Crenshaw appeared to avoid the question. But when pressed repeatedly by Stewart for an answer, Crenshaw said he advocates, for example, the elimination of the "duplicative waste" in the state Office of Education and transferring the agency's responsibilities to other existing agencies.
He said a California educator and administrator, who has been an educational consultant to a third of the states, says his studies show that Utah could get by with a maximum of 24 school districts. The state now has 40.
Crenshaw said one commission, which he said examined every department of state government, found "between 20 and 25 percent waste, fat and administrative overhead."

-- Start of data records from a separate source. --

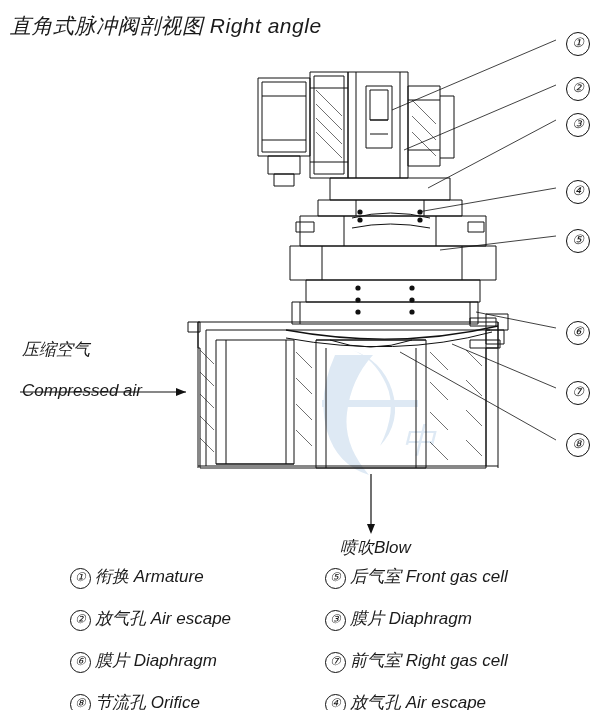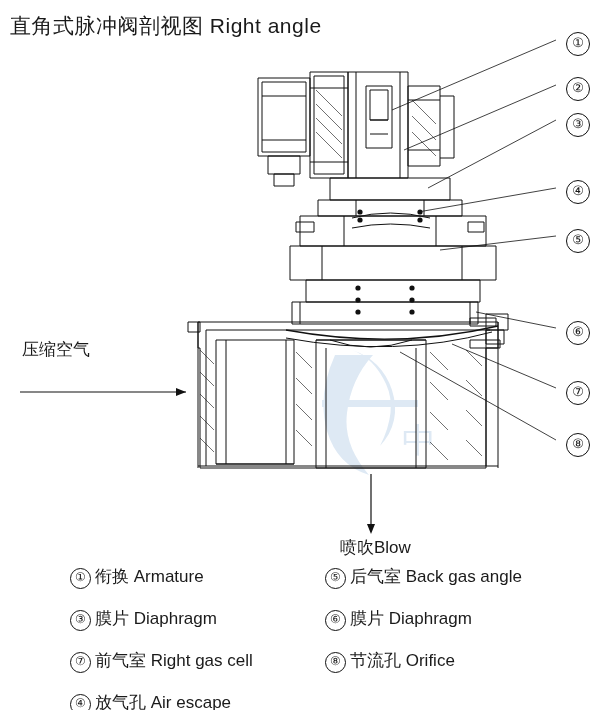"直角式脉冲阀剖视图 Right angle" #stage { font-style: none -> italic }
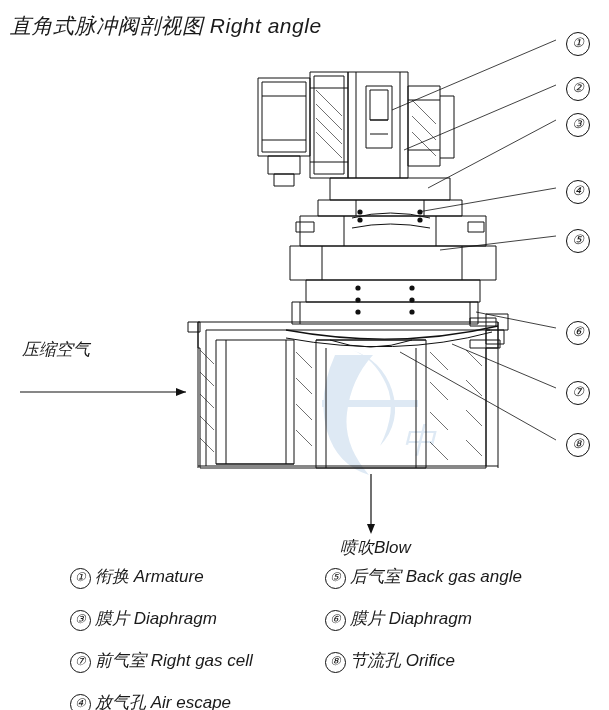"Compressed air" div.flowlabel { html: none -> <div>Compressed air</div> }
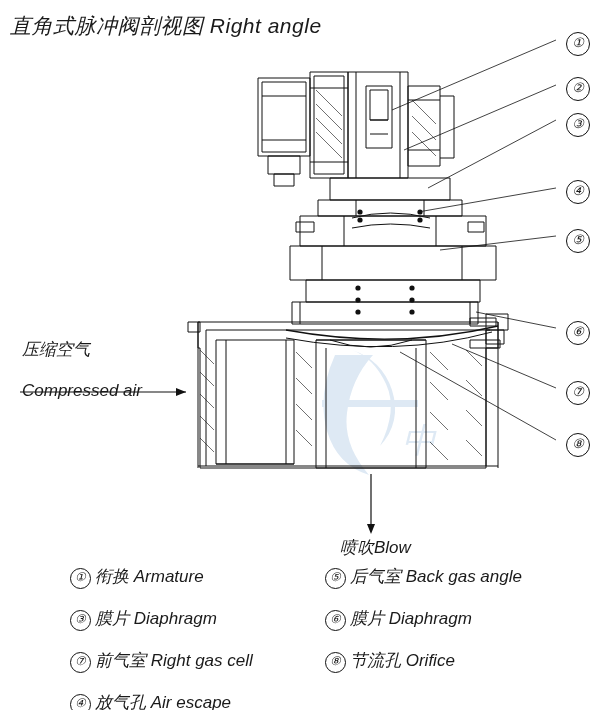"后气室 Back gas angle" span { text: Back gas angle -> Front gas cell }
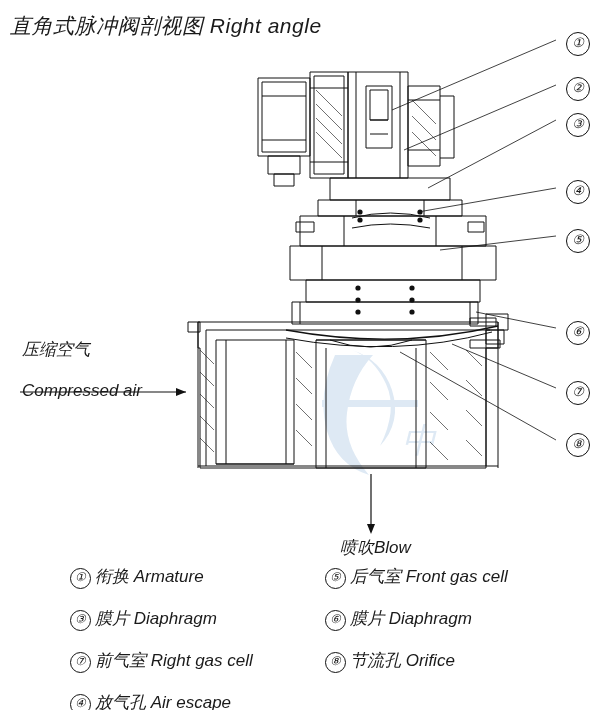"② 放气孔 Air escape" div.legend-item { html: none -> <div> <span>②</span><span>放气孔 Air escape</span> </div> }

Memmott said taxes, economic development and related matters are much more complex than Crenshaw and his colleagues seem to understand. He said they cannot be solved by broad, sweeping changes that are not carefully studied.
Crenshaw maintains that high taxes have forced some businesses out of Utah, but Memmott said taxpayers of Utah has asked businesses about the tax structure and firms don't generally feel it is out of line.
Responding to questions about integrity and economy in government, Memmott called for an absolute halt to any illegal activities and for stepped up efforts to improve efficiency and economy in government.
"We have got to be more efficient, but to claim that we are just bloated and out of control in Utah is not not substantiated," Memmott said.
He praised governmental operations and the school system. Memmott said Utahns can be proud of the way government operates, particularly in view of continuing budget cuts in recent years.
Crenshaw told the audience, which included a number of older people who seemed frustrated that they were halted from expressing opinions when asking questions, that "entrenched bureaucrats are using fear and terror in various groups, particularly the aged, to try and convince them that they must vote against" the propositions.
Janice Treml, chairwoman, Salt Lake County Council on Aging, said the senior-citizen organizations did not take a position following the Memmott-Crenshaw debate.
"Rather we will form a task force of council members and study the issues of tax limitation before coming back to the council with a recommendation." The task force will be formed within the next two to three weeks, but a "formal recommendation will probably not be made until August or September."
Treml, who is executive director of Community Nursing Service/Hospice of Salt Lake, said she believes the council is "not ready to act. But the issue is serious because it really affects the population for which the council was formed to be an advocate."